Problem requirements:
Each record below needs to be written out exactly as it appears.

Records supplied:
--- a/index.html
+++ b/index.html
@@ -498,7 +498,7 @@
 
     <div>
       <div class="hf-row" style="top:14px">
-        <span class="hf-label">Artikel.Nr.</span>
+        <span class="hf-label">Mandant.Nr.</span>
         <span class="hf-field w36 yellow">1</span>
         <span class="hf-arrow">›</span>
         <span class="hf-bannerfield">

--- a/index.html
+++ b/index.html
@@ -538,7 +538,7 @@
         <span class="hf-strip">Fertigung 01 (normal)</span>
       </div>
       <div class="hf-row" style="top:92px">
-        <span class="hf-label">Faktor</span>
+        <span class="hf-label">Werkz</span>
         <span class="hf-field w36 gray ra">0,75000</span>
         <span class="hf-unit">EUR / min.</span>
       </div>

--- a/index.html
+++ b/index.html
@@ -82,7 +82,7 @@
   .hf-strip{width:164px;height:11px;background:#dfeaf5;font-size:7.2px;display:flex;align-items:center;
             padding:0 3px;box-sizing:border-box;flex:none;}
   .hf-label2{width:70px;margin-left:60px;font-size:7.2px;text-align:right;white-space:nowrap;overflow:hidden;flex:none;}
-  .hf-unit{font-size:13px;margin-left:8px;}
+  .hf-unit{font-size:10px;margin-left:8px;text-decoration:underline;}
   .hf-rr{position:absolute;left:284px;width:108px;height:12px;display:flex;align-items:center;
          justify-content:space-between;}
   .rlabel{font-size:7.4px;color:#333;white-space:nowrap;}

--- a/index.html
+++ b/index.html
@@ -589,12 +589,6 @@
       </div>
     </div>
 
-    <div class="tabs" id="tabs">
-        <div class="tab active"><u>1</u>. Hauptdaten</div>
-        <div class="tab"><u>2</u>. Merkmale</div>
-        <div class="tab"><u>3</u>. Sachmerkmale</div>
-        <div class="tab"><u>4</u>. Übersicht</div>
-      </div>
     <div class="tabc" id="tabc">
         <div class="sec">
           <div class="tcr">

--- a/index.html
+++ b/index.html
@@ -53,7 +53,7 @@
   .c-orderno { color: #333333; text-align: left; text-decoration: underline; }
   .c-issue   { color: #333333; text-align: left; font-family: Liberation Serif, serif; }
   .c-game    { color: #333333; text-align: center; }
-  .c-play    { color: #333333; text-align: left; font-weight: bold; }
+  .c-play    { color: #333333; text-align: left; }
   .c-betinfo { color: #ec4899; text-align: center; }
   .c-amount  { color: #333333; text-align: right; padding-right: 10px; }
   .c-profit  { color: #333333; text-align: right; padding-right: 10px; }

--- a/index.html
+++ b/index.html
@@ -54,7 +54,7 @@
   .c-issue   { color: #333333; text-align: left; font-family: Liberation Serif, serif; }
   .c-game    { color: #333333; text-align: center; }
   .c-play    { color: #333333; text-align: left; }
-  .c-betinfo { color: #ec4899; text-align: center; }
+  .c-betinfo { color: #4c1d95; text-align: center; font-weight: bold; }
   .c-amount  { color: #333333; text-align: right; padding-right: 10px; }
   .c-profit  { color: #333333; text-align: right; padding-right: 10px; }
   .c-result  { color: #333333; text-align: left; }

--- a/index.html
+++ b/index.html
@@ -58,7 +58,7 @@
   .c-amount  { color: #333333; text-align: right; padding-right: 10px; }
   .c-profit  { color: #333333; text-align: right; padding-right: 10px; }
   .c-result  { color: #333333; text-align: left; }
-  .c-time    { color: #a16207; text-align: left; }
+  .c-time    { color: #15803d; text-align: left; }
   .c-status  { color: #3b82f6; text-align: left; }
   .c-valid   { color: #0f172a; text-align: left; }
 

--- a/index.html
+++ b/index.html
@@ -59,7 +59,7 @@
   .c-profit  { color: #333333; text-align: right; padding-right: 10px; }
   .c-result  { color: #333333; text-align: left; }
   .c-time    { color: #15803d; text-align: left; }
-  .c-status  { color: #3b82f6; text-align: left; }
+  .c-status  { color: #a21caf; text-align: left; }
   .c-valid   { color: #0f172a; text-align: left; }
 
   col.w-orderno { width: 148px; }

Output below:
--- a/index.html
+++ b/index.html
@@ -498,7 +498,7 @@
 
     <div>
       <div class="hf-row" style="top:14px">
-        <span class="hf-label">Artikel.Nr.</span>
+        <span class="hf-label">Mandant.Nr.</span>
         <span class="hf-field w36 yellow">1</span>
         <span class="hf-arrow">›</span>
         <span class="hf-bannerfield">

--- a/index.html
+++ b/index.html
@@ -538,7 +538,7 @@
         <span class="hf-strip">Fertigung 01 (normal)</span>
       </div>
       <div class="hf-row" style="top:92px">
-        <span class="hf-label">Faktor</span>
+        <span class="hf-label">Werkz</span>
         <span class="hf-field w36 gray ra">0,75000</span>
         <span class="hf-unit">EUR / min.</span>
       </div>

--- a/index.html
+++ b/index.html
@@ -82,7 +82,7 @@
   .hf-strip{width:164px;height:11px;background:#dfeaf5;font-size:7.2px;display:flex;align-items:center;
             padding:0 3px;box-sizing:border-box;flex:none;}
   .hf-label2{width:70px;margin-left:60px;font-size:7.2px;text-align:right;white-space:nowrap;overflow:hidden;flex:none;}
-  .hf-unit{font-size:13px;margin-left:8px;}
+  .hf-unit{font-size:10px;margin-left:8px;text-decoration:underline;}
   .hf-rr{position:absolute;left:284px;width:108px;height:12px;display:flex;align-items:center;
          justify-content:space-between;}
   .rlabel{font-size:7.4px;color:#333;white-space:nowrap;}

--- a/index.html
+++ b/index.html
@@ -589,12 +589,6 @@
       </div>
     </div>
 
-    <div class="tabs" id="tabs">
-        <div class="tab active"><u>1</u>. Hauptdaten</div>
-        <div class="tab"><u>2</u>. Merkmale</div>
-        <div class="tab"><u>3</u>. Sachmerkmale</div>
-        <div class="tab"><u>4</u>. Übersicht</div>
-      </div>
     <div class="tabc" id="tabc">
         <div class="sec">
           <div class="tcr">

--- a/index.html
+++ b/index.html
@@ -53,7 +53,7 @@
   .c-orderno { color: #333333; text-align: left; text-decoration: underline; }
   .c-issue   { color: #333333; text-align: left; font-family: Liberation Serif, serif; }
   .c-game    { color: #333333; text-align: center; }
-  .c-play    { color: #333333; text-align: left; font-weight: bold; }
+  .c-play    { color: #333333; text-align: left; }
   .c-betinfo { color: #ec4899; text-align: center; }
   .c-amount  { color: #333333; text-align: right; padding-right: 10px; }
   .c-profit  { color: #333333; text-align: right; padding-right: 10px; }

--- a/index.html
+++ b/index.html
@@ -54,7 +54,7 @@
   .c-issue   { color: #333333; text-align: left; font-family: Liberation Serif, serif; }
   .c-game    { color: #333333; text-align: center; }
   .c-play    { color: #333333; text-align: left; }
-  .c-betinfo { color: #ec4899; text-align: center; }
+  .c-betinfo { color: #4c1d95; text-align: center; font-weight: bold; }
   .c-amount  { color: #333333; text-align: right; padding-right: 10px; }
   .c-profit  { color: #333333; text-align: right; padding-right: 10px; }
   .c-result  { color: #333333; text-align: left; }

--- a/index.html
+++ b/index.html
@@ -58,7 +58,7 @@
   .c-amount  { color: #333333; text-align: right; padding-right: 10px; }
   .c-profit  { color: #333333; text-align: right; padding-right: 10px; }
   .c-result  { color: #333333; text-align: left; }
-  .c-time    { color: #a16207; text-align: left; }
+  .c-time    { color: #15803d; text-align: left; }
   .c-status  { color: #3b82f6; text-align: left; }
   .c-valid   { color: #0f172a; text-align: left; }
 

--- a/index.html
+++ b/index.html
@@ -59,7 +59,7 @@
   .c-profit  { color: #333333; text-align: right; padding-right: 10px; }
   .c-result  { color: #333333; text-align: left; }
   .c-time    { color: #15803d; text-align: left; }
-  .c-status  { color: #3b82f6; text-align: left; }
+  .c-status  { color: #a21caf; text-align: left; }
   .c-valid   { color: #0f172a; text-align: left; }
 
   col.w-orderno { width: 148px; }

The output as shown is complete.